Task directions>
Using the data beneath this instruction, retype only the lines from the one that contains "- 3. GPTModel.forward()" down to the one that contains "- 4. Trainer.compute_loss()", both included, exactly as they appear.

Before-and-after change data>
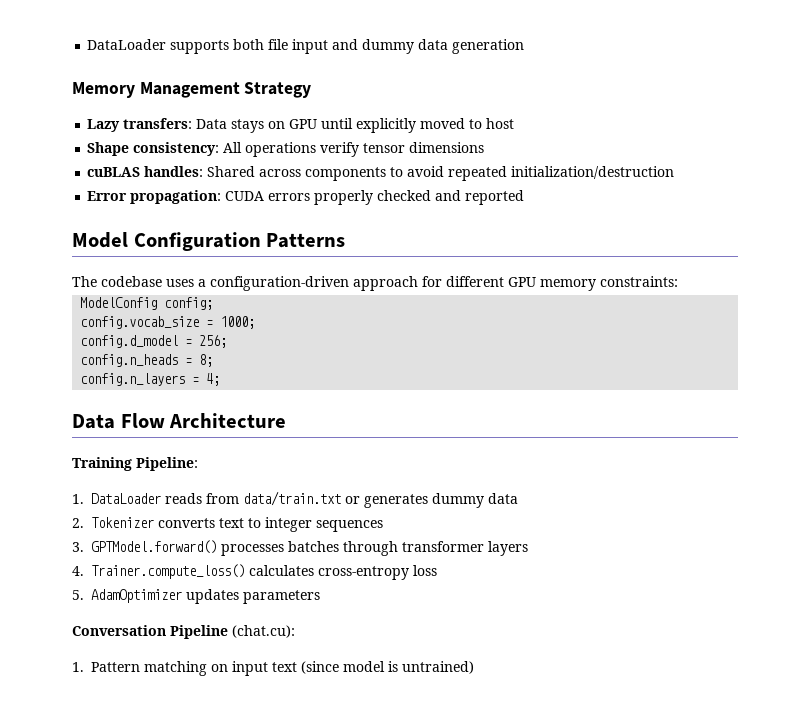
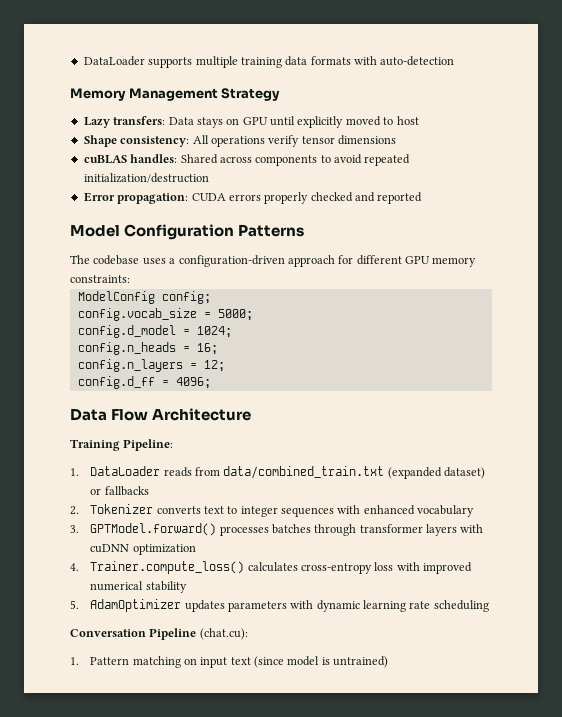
- DataLoader supports both file input and dummy data generation
+ DataLoader supports multiple training data formats with auto-detection
- config.vocab_size = 1000;
+ config.vocab_size = 5000;
- config.d_model = 256;
+ config.d_model = 1024;
- config.n_heads = 8;
+ config.n_heads = 16;
- config.n_layers = 4;
+ config.n_layers = 12;
+ config.d_ff = 4096;
- 1. DataLoader reads from data/train.txt or generates dummy data
+ 1. DataLoader reads from data/combined_train.txt (expanded dataset) or fallbacks
- 2. Tokenizer converts text to integer sequences
+ 2. Tokenizer converts text to integer sequences with enhanced vocabulary
- 3. GPTModel.forward() processes batches through transformer layers
+ 3. GPTModel.forward() processes batches through transformer layers with cuDNN optimization
- 4. Trainer.compute_loss() calculates cross-entropy loss
+ 4. Trainer.compute_loss() calculates cross-entropy loss with improved numerical stability
- 5. AdamOptimizer updates parameters
+ 5. AdamOptimizer updates parameters with dynamic learning rate scheduling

Problem solution>
- 3. GPTModel.forward() processes batches through transformer layers
+ 3. GPTModel.forward() processes batches through transformer layers with cuDNN optimization
- 4. Trainer.compute_loss() calculates cross-entropy loss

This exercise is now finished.